En réponse à ces enjeux, le Gouvernement des Territoires du Nord-Ouest doit mettre en œuvre la couverture universelle et élargir l’autorité de prescrire la pilule abortive. Ces deux changements désamorceraient les obstacles injustes qui nuisent à l’accès à ce service médicalement nécessaire.
En fournissant la couverture universelle du coût de la pilule abortive – comme le font déjà neuf autres provinces et territoires, au Canada – le Gouvernement des T.-N.-O. réduirait les iniquités de santé et améliorerait l’accessibilité, en particulier en région rurale et éloignée. Ceci réduirait également les coûts généraux associés à l’avortement chirurgical, comme le transport vers un hôpital régional et l’hospitalisation.
Si les soins de santé sont réellement universels, l’accès à l’avortement ne peut pas dépendre de notre code postal.
Au-delà d’un accès égal à la santé, l’accès accru à l’avortement est une question d’égalité des genres, de même que de droits humains.
La couverture universelle du coût de la pilule abortive et l’autorisation des sages-femmes et des infirmières praticiennes à la prescrire peuvent faire nettement progresser les droits génésiques dans les T.N.-O. Lorsque ces droits sont appliqués, les personnes sont en meilleure position pour décider si elles désirent des enfants, combien elles en veulent et à quel moment; pour fonder une famille dans un cadre positif; pour exercer leurs droits à la santé et à l’autonomie corporelle; et pour avoir une vie épanouie.
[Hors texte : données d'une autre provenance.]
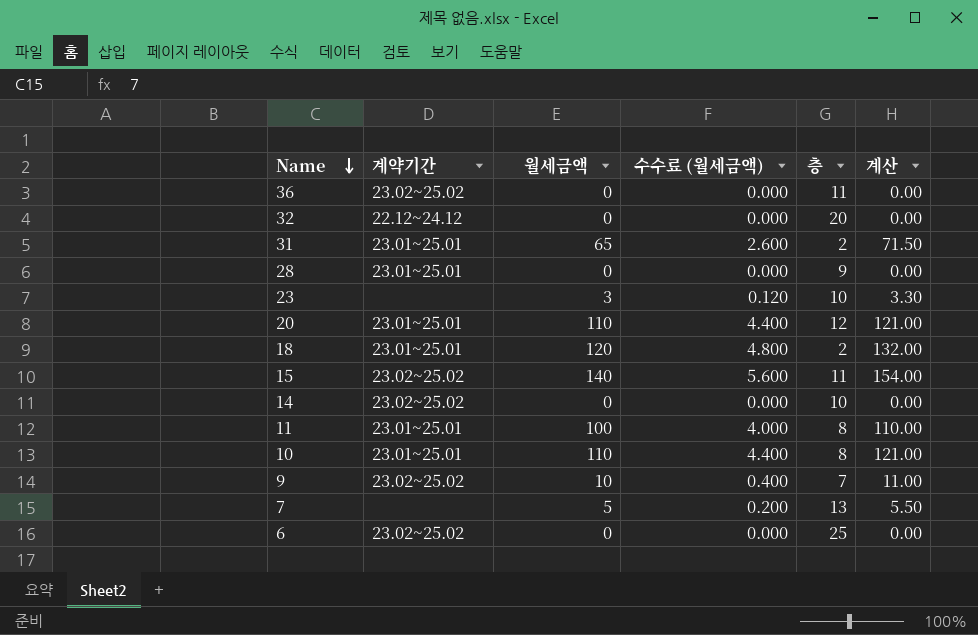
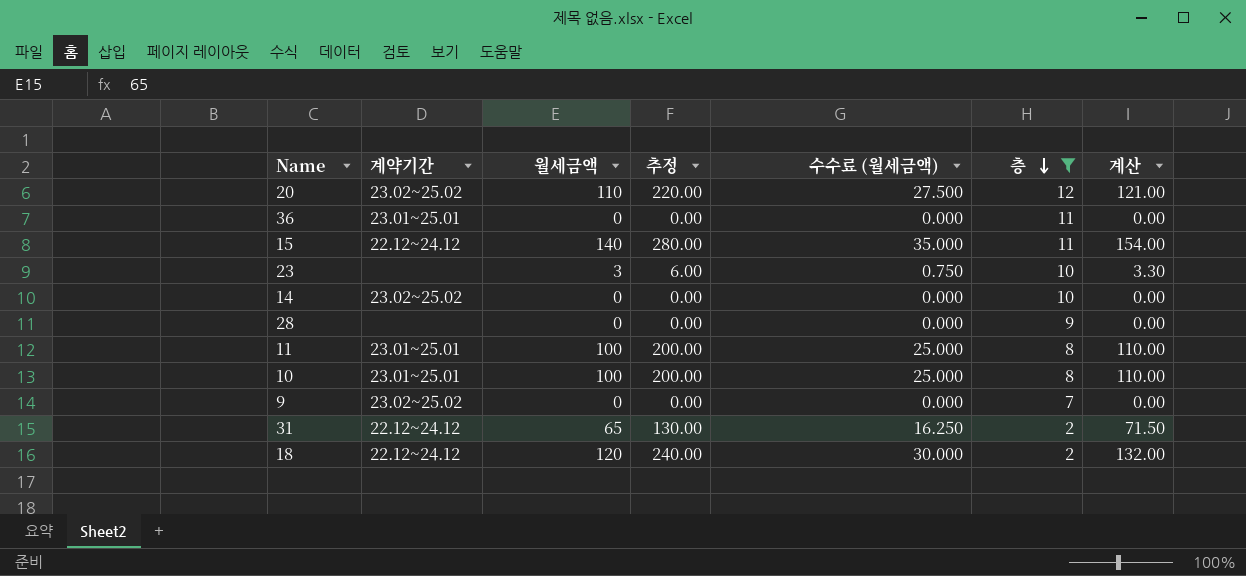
filter: none -> 층 <= 12
row order: Name descending -> 층 descending
column 추정 | formula: none -> [월세금액] * 2
column 수수료 (월세금액) | formula: [월세금액] * 0.04 -> [월세금액] * 0.25
20 | 계약기간: 23.01~25.01 -> 23.02~25.02
36 | 계약기간: 23.02~25.02 -> 23.01~25.01
15 | 계약기간: 23.02~25.02 -> 22.12~24.12
28 | 계약기간: 23.01~25.01 -> none
10 | 월세금액: 110 -> 100
10 | 계산: 121.00 -> 110.00
9 | 월세금액: 10 -> 0
9 | 계산: 11.00 -> 0.00
31 | 계약기간: 23.01~25.01 -> 22.12~24.12
18 | 계약기간: 23.01~25.01 -> 22.12~24.12

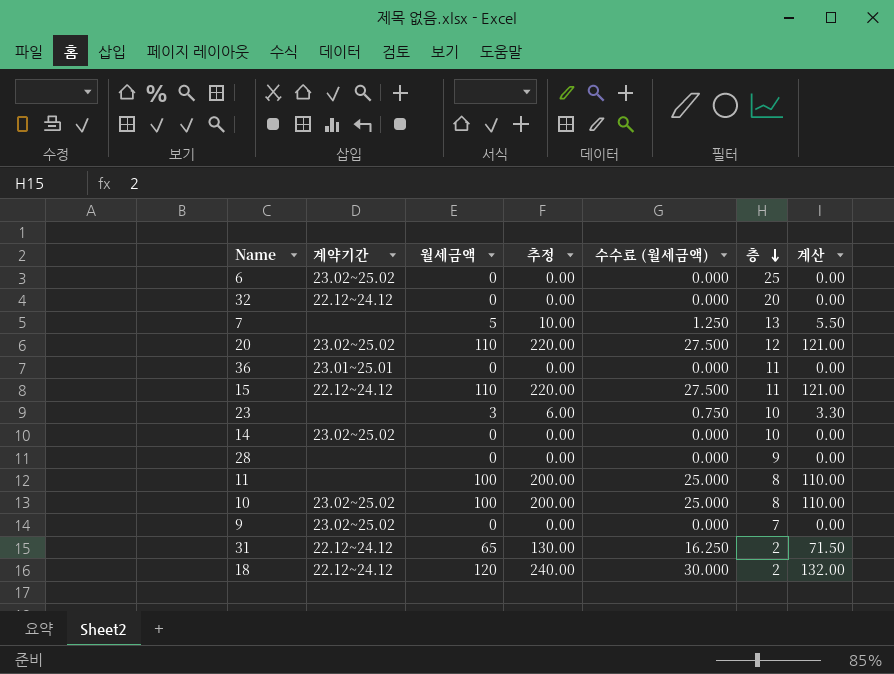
filter: 층 <= 12 -> none
15 | 월세금액: 140 -> 110
15 | 추정: 280.00 -> 220.00
15 | 수수료 (월세금액): 35.000 -> 27.500
15 | 계산: 154.00 -> 121.00
11 | 계약기간: 23.01~25.01 -> none
10 | 계약기간: 23.01~25.01 -> 23.02~25.02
Les Gouvernements de la Colombie-Britannique, de l’Alberta, de l’Ontario, du Québec, du Nouveau-Brunswick, de la Nouvelle-Écosse, de l’Île-du-Prince-Édouard, de Terre-Neuve-et-Labrador, et bientôt clui du Yukon, ont mis en œuvre des programmes de couverture universelle des coûts pour que leurs résident-es aient accès à la pilule abortive – alors pourquoi pas celui des T.N.-O.?
Candice Lys est titulaire d’un doctorat en santé publique et cofondatrice/directrice générale de l’organisme FOXY/SMASH; elle vit à Yellowknife. Sandeep Prasad est directeur général d’Action Canada pour la santé et les droits sexuels, à Ottawa.